Last weekend I spent three days dancing all day and night in Seattle. I had so much fun. I didn’t want to leave. Balboa is my favorite kind of dance right now. It’s from southern California in the 1920s. Here’s a clip of one of the contests, so you can see what it looks like. The 3rd, 4th, and 6th couples are friends of mine.
Dancers come from all over for these events. This photo is of me with my host, Paul, who lives in Seattle, and Sanna, from Finland.
I got my favorite complement of the year tonight. I was at my weekly swing dance in Eugene, dancing with one of the newer follows and she said, “You are my favorite to watch. I like how you look like you could be dancing in the street, you’re just so relaxed and such a natural!”
I love to think that I look like a natural when I’m dancing, partly because I was so not a natural. I could refer you to any number of people to confirm that, especially a couple of high school girlfriends who were dancers.
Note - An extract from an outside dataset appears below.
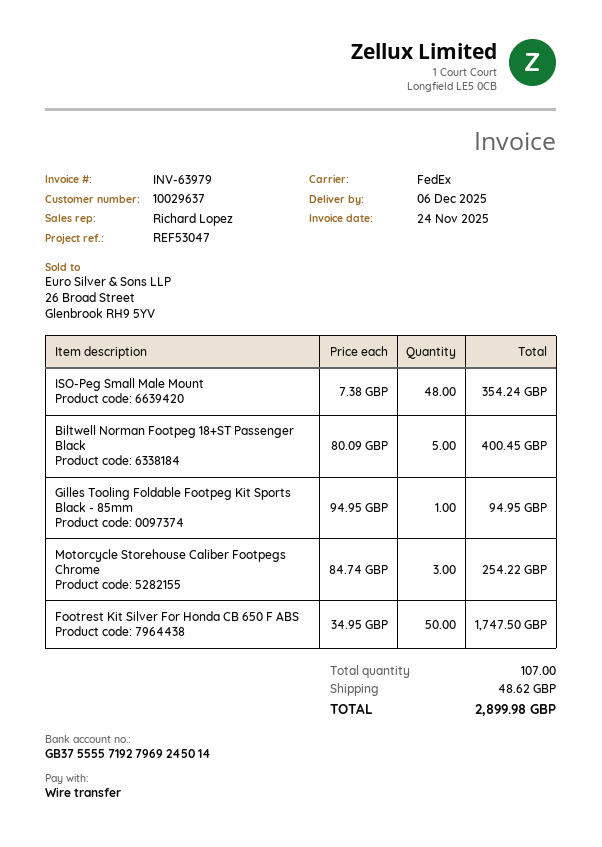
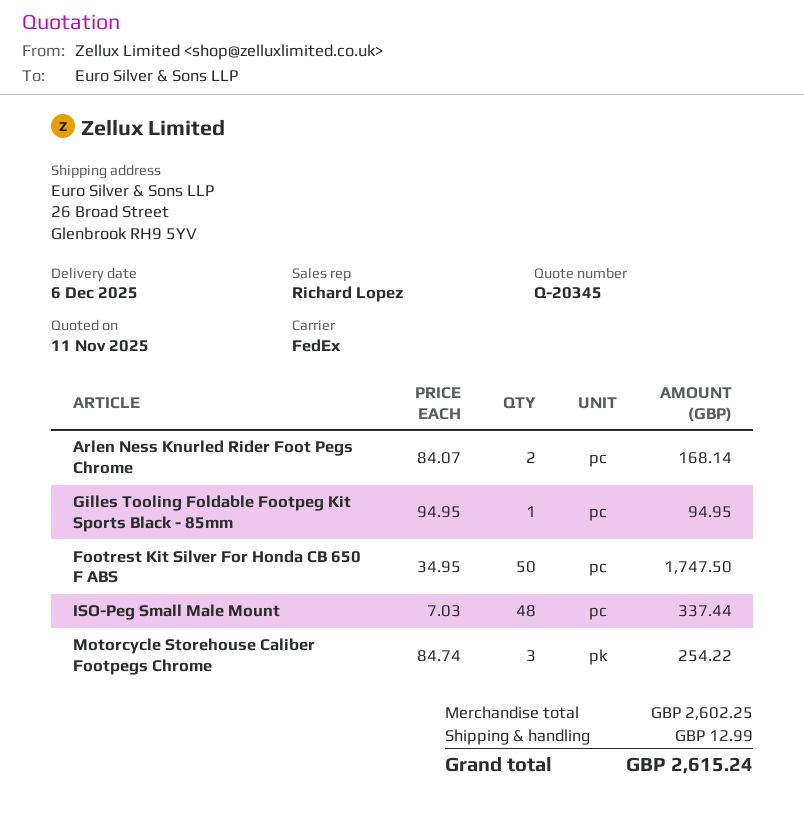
ISO-Peg Small Male Mount: 48 x 7.38 = 354.24 -> 48 x 7.03 = 337.44
Biltwell Norman Footpeg 18+ST Passenger Black: 5 x 80.09 = 400.45 -> none
Arlen Ness Knurled Rider Foot Pegs Chrome: none -> 2 x 84.07 = 168.14
shipping: 48.62 -> 12.99
total: 2899.98 -> 2615.24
I was hanging out with one of them last winter and she saw me dance and could not get over it. She tripped out for about an hour and even got a little angry, like it wasn’t fair that now I could dance. It wasn’t that I didn’t dance, I was just very self conscious and stiff. I wasn’t very fun, and it wasn’t that fun for me either.
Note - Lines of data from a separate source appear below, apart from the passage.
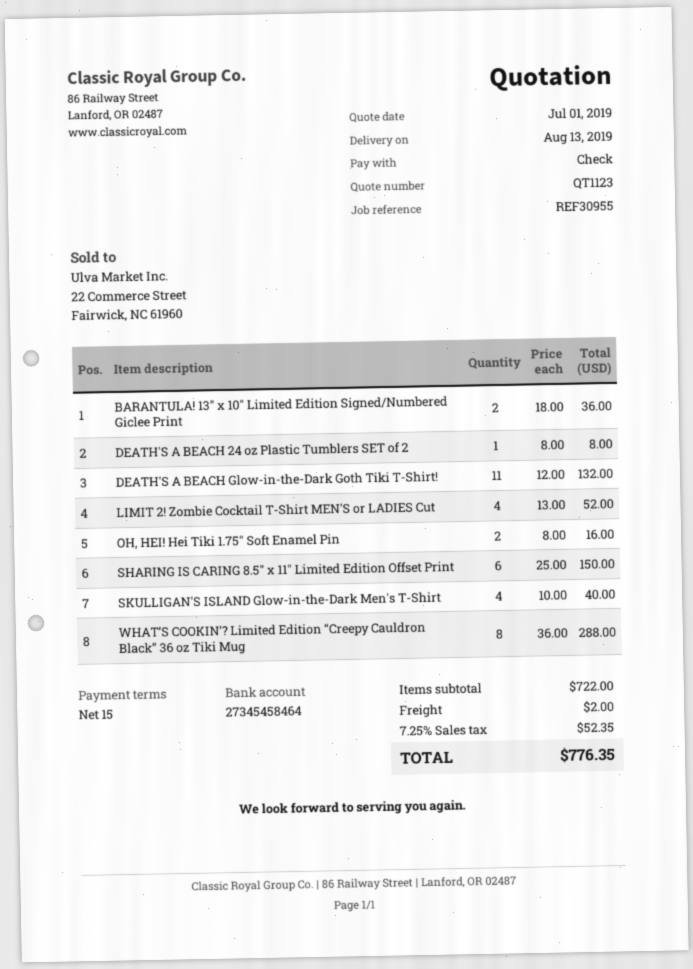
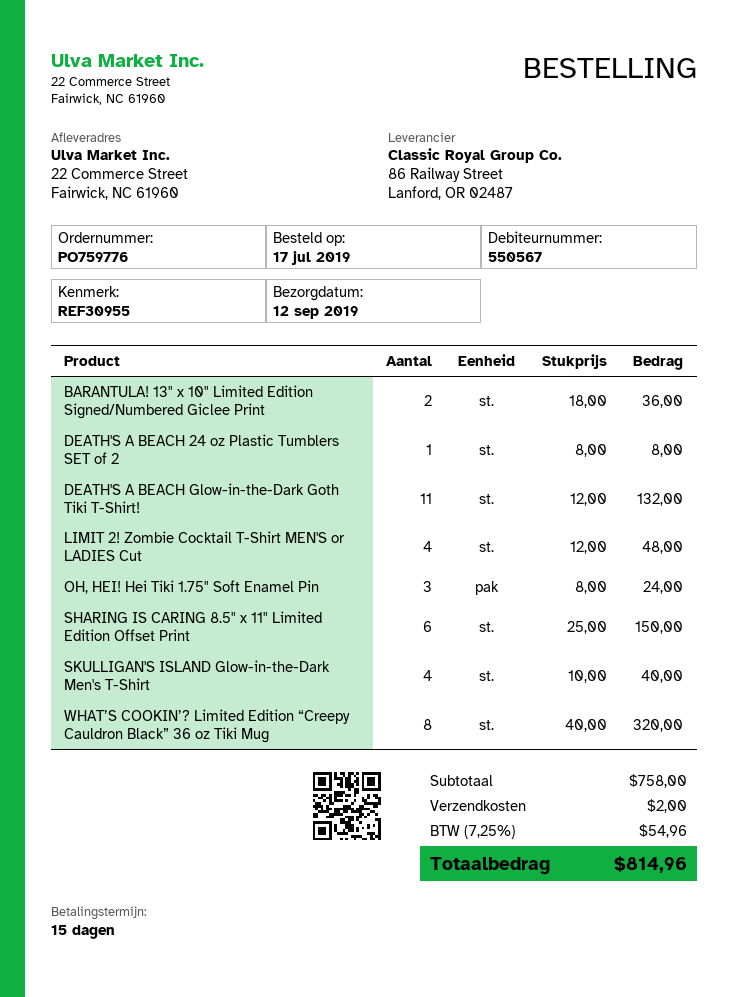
delivery date: 2019-08-13 -> 2019-09-12
LIMIT 2! Zombie Cocktail T-Shirt MEN'S or LADIES Cut: 4 x 13.00 = 52.00 -> 4 x 12.00 = 48.00
OH, HEI! Hei Tiki 1.75" Soft Enamel Pin: 2 x 8.00 = 16.00 -> 3 x 8.00 = 24.00
WHAT’S COOKIN’? Limited Edition “Creepy Cauldron Black” 36 oz Tiki Mug: 8 x 36.00 = 288.00 -> 8 x 40.00 = 320.00
subtotal: 722.00 -> 758.00
tax: 7.25% = 52.35 -> 7.25% = 54.96
total: 776.35 -> 814.96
When I came back to dancing a several years ago, it still wasn’t very fun. I was still self conscious and stiff. I had to get pretty good before I could have fun. Now I always have fun, unless I’m dancing with someone who really intimidates me or who’s obviously having a bad time. I feel like a natural now, but I had to put in way too much work to qualify. (In fact, the only things I can think of that I have always been able to do are being interested and staying focused. Everything else has been work.) Or maybe I was a natural all along and just had to work hard to uncover that ability. That’s how it feels.